Instruction tuning is a standard technique employed to align large language models to end tasks and user preferences after the initial pretraining phase. Recent research indicates the critical role of data engineering in instruction tuning -- when appropriately selected, only limited data is necessary to achieve superior performance. However, we still lack a principled understanding of what makes good instruction tuning data for alignment, and how we should select data automatically and effectively. In this work, we delve deeply into automatic data selection strategies for alignment. We start with controlled studies to measure data across three dimensions: complexity, quality, and diversity, along which we examine existing methods and introduce novel techniques for enhanced data measurement. Subsequently, we propose a simple strategy to select data samples based on the measurement. We present deita (short for Data-Efficient Instruction Tuning for Alignment), a series of models fine-tuned from LLaMA and Mistral models using data samples automatically selected with our proposed approach.

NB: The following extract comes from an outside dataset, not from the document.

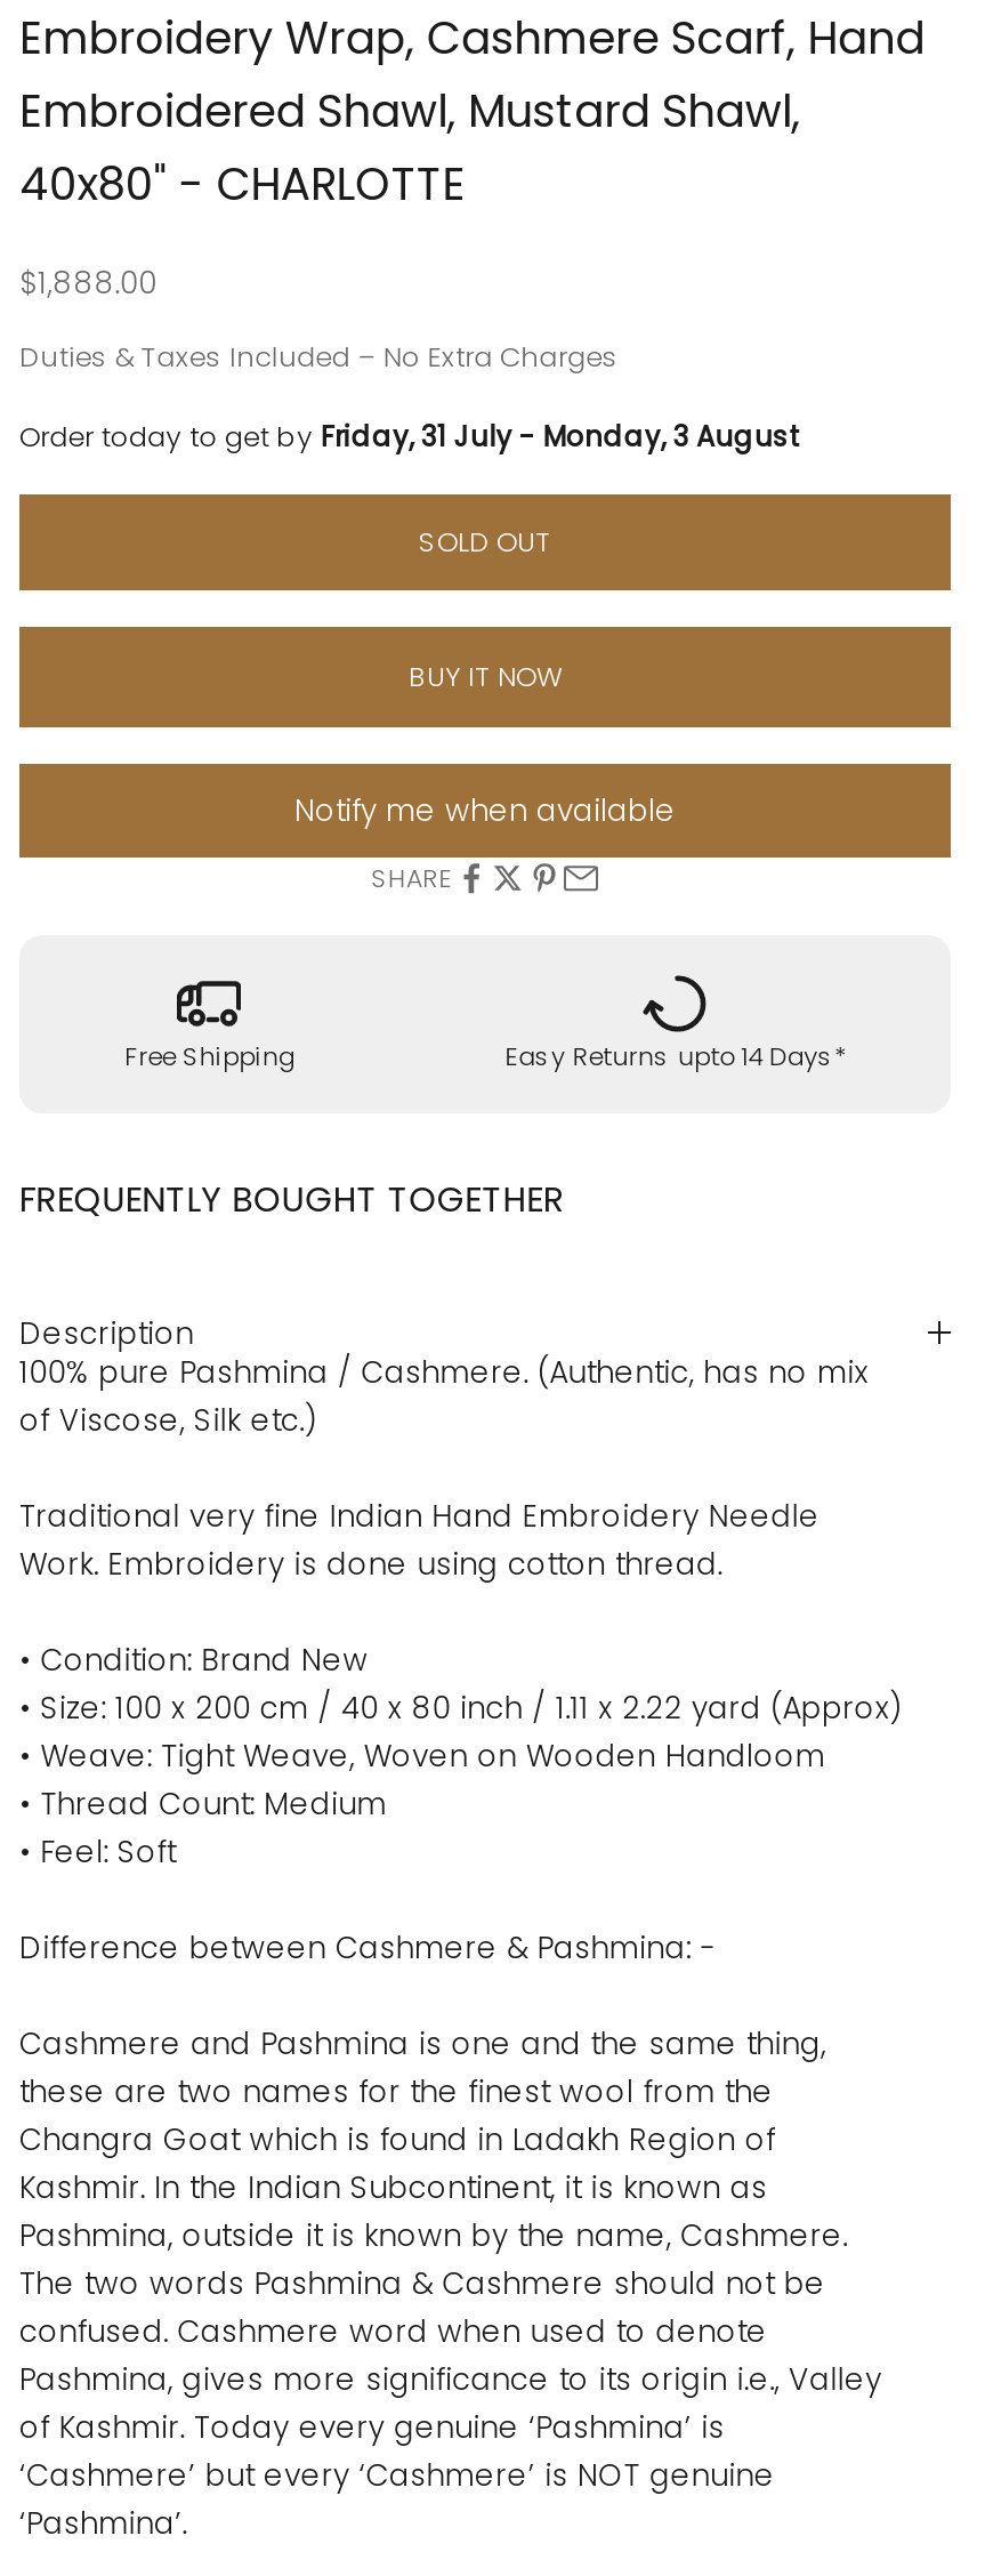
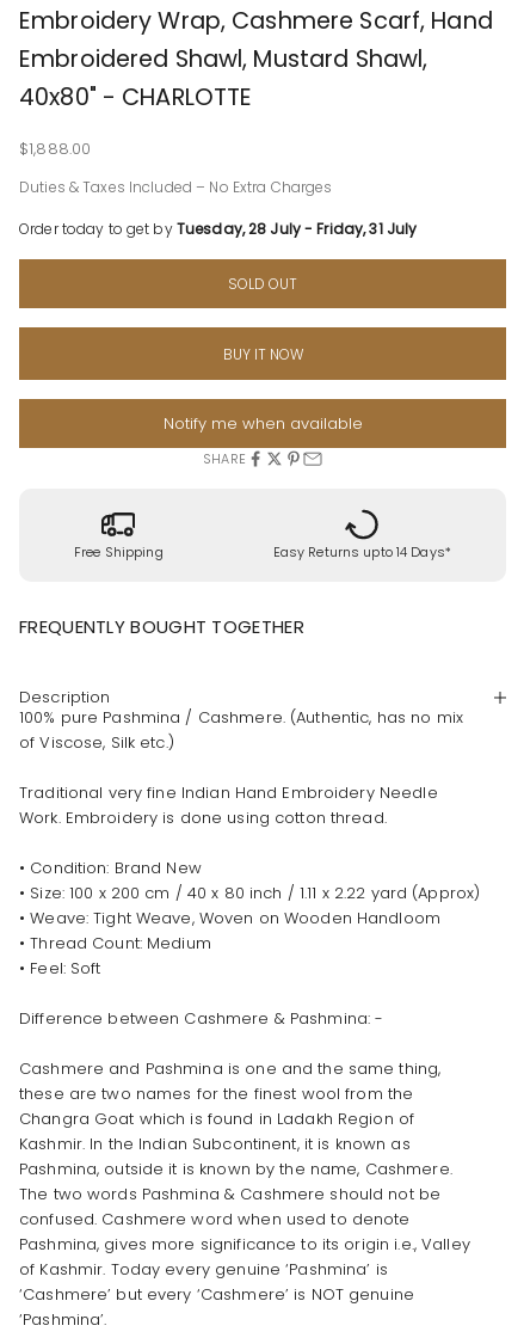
[19,417,799,456] Order today to get by Friday, 31 July - Monday, 3 August -> [19,218,417,238] Order today to get by Tuesday, 28 July - Friday, 31 July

Empirically, deita performs better or on par with the state-of-the-art open-source alignment models with only 6K SFT training data samples -- over 10x less than the data used in the baselines. When further trained with direct preference optimization (DPO), deita-Mistral-7B + DPO trained with 6K SFT and 10K DPO samples achieve 7.55 MT-Bench and 90.06% AlpacaEval scores. We anticipate this work to provide tools on automatic data selection, facilitating data-efficient alignment. We release our models as well as the selected datasets for future researches to effectively align models more efficiently.